Todas essas características de economia de subsistência que qualificava as sociedades primitivas mostra que não é por “preguiça” que não se trabalhava, mas sim por uma questão de alcançar o necessário. Porém a historia nos mostra que mesmo com essa afirmação, é possível observar um acúmulo de produção (reserva de alimentos para o frio, cultivo de plantas medicinais para caso de doença, criação de animais para festivais e comemorações) e um desenvolvimento tecnológico (aperfeiçoamento dos instrumentos de trabalho) nessas sociedades. Outra conclusão dos aspectos da economia de subsistência é o fato de que produzir mais que o necessário está diretamente ligado ao uso da força, ou seja, alguma ameaça através de violência tanto física como uma “violência simbólica” (teoria defendida pelo professor Sergio Raues), que obriga de certa forma o trabalho, o qual às vezes não é aceito. Evento histórico que comprova esse fato é a situação a qual os índios sul-americanos eram expostos, o trabalho escravo, e que resultou nosuicídio de vários indígenas pela não assimilação dessa cultura. Esse uso da força é bem evidenciado por Clastres, pois ele traz uma configuração social de que a cultura do trabalho tornou um “fato social total”, esse sendo uma característica inerente à sociedade pós-primitiva. Porem tal afirmação vai contra o proposito da antropologia, que é evidenciar uma realidade evolutiva e mutável da historia. 

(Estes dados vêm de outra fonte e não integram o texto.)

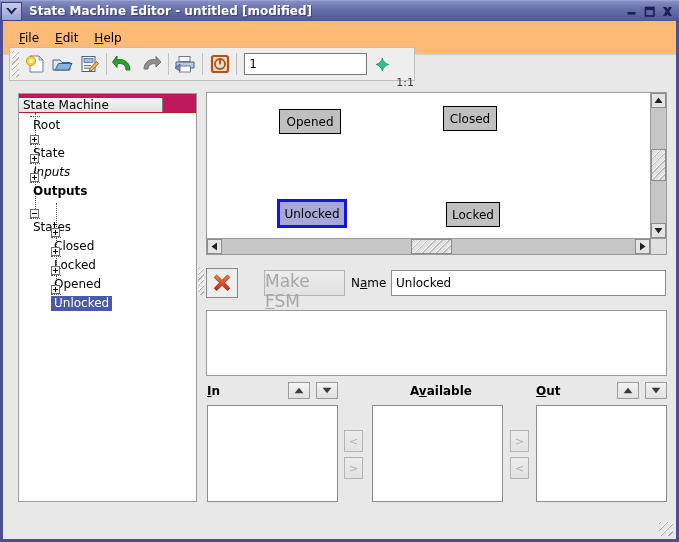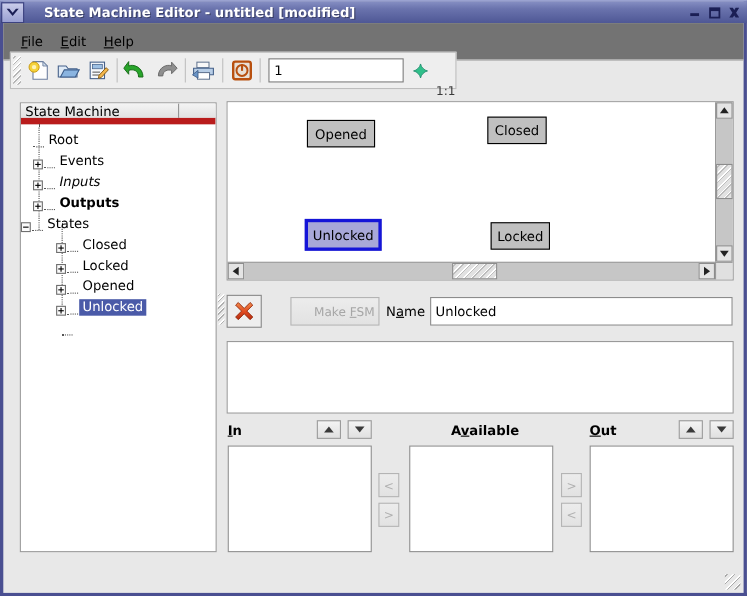"State Machine Editor - untitled" .tb-title { margin-left: 18px -> 7px }
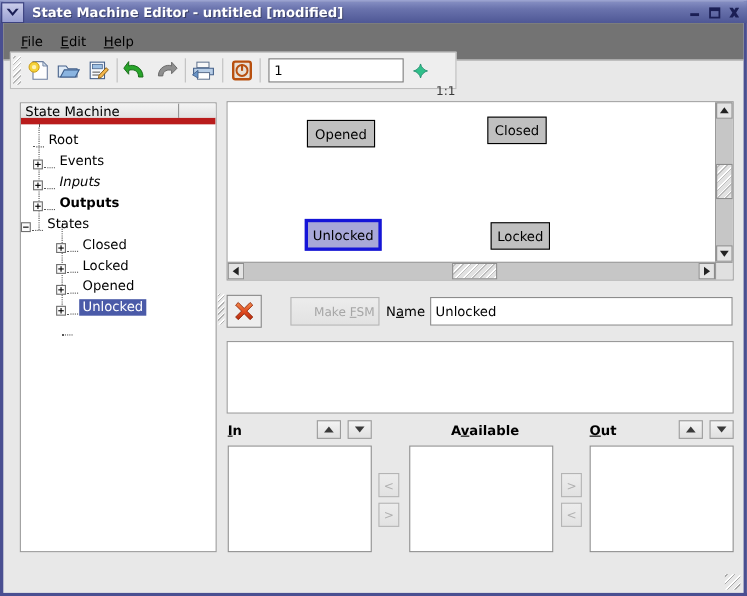"File" .menubar { background: #737373 -> #fdba74 }
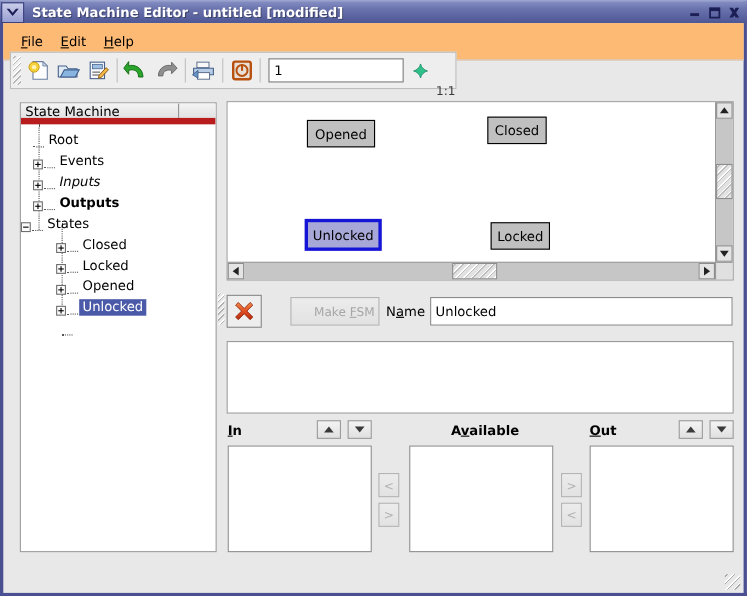"State Machine" .treehead { align-items: none -> flex-end; background: #e5e5e5 -> #be185d; border-bottom: 6px solid #b91c1c -> 1px solid #b91c1c }
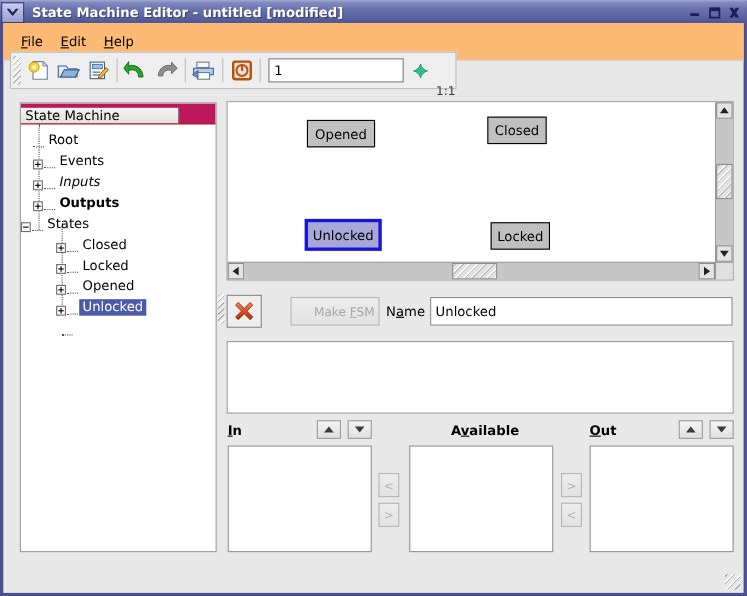"Root" .trow { align-items: flex-end -> flex-start; flex-direction: none -> column }
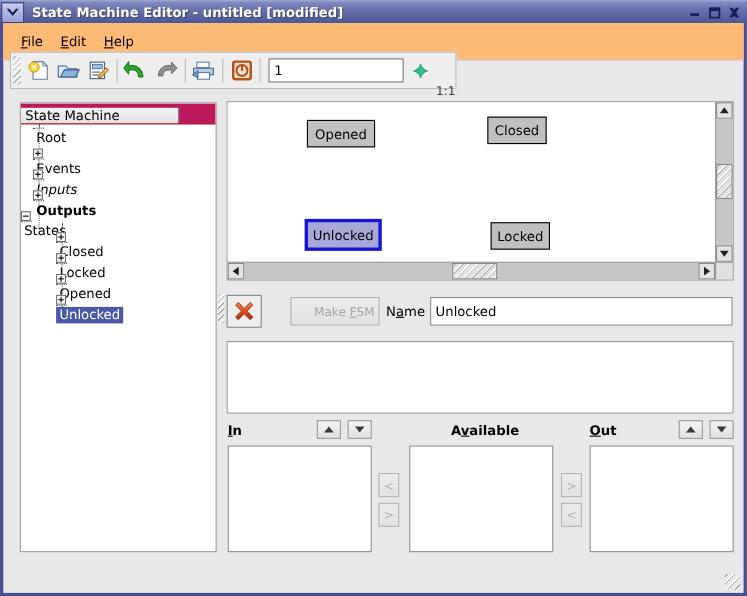"Events" span.lbl { text: Events -> State }
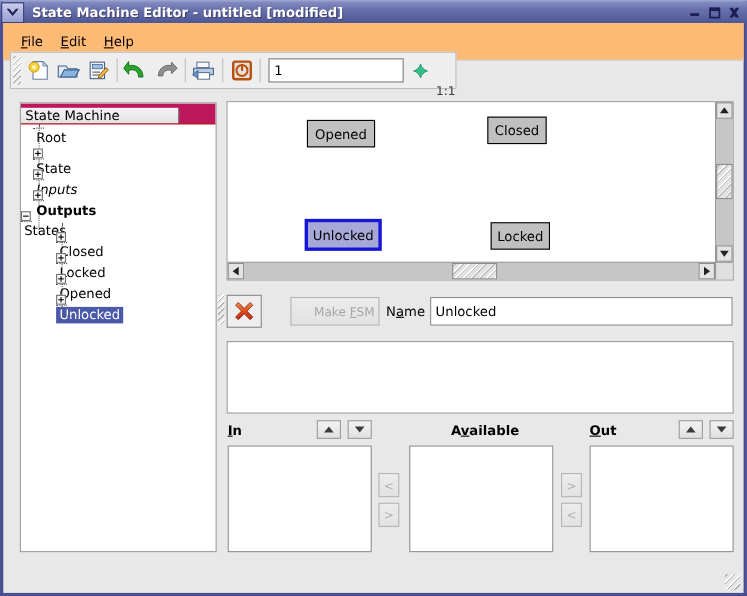"States" div.trow { margin-top: none -> 17px; padding-left: none -> 11px }
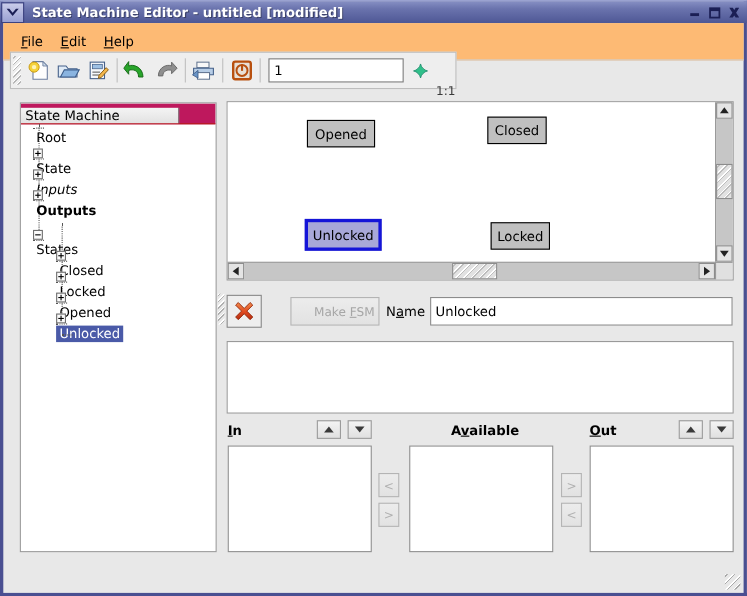"Make FSM" .btn { align-items: center -> flex-start; font-size: 11px -> 17px; padding-left: 17px -> none }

Quando o trabalho se torna característica qualitativa dessa sociedade, ocorre o processo que Clastres chama de “trabalho alienado”, esse sendo configurado no aumento da produção e acumulação, na mudança de satisfação de produção (deixa de ser em si mesmo, e passa a pensar na necessidade do outro) e na criação de divida. Quando tal configuração é exposta socialmente, a sociedade que antes era primitiva passa a ser uma organização social com uma separação de classes, pois com uma estrutura organizada dessa forma há quem sempre tira vantagem e possua uma acumulação maior, resultando em uma influência social maior. Tal influência é mostrada no texto como separação em “dominantes e dominados”. Há então a divisão social que servira de fundamento para todas as demais, a divisão do trabalho, que transfere uma característica puramente econômica para um aspecto totalmente político, configuração essa que prioriza em uma estrutura social, quem tem mais poder, mais acumulação, mais força e quem “trabalha mais”. E quando trabalhamos com uma relação politica, nasce então o divisor histórico que marca a mudança da sociedade primitiva para uma evolução, nasce o órgão mediado do Direito, da Economia e da Politica, o Estado.
A conclusão do pensamento de Pierre Clastres na sua obra “Sociedade contra o Estado” foi limitada pela proposta da atividade da resenha, porém é valido salientar sua principal linha de pensamento anteriormente exposta. Clastres não condena a criação do Estado, e diz ser a medida inevitável em algumas sociedades, porém o autor traz exemplos de configurações sociais de culturas “primitivas” que evidenciam a possibilidade de organização social sem a figura estatal, e para justificar sua tese, usa de instrumentos antropológicos para elaboração de seu estudo.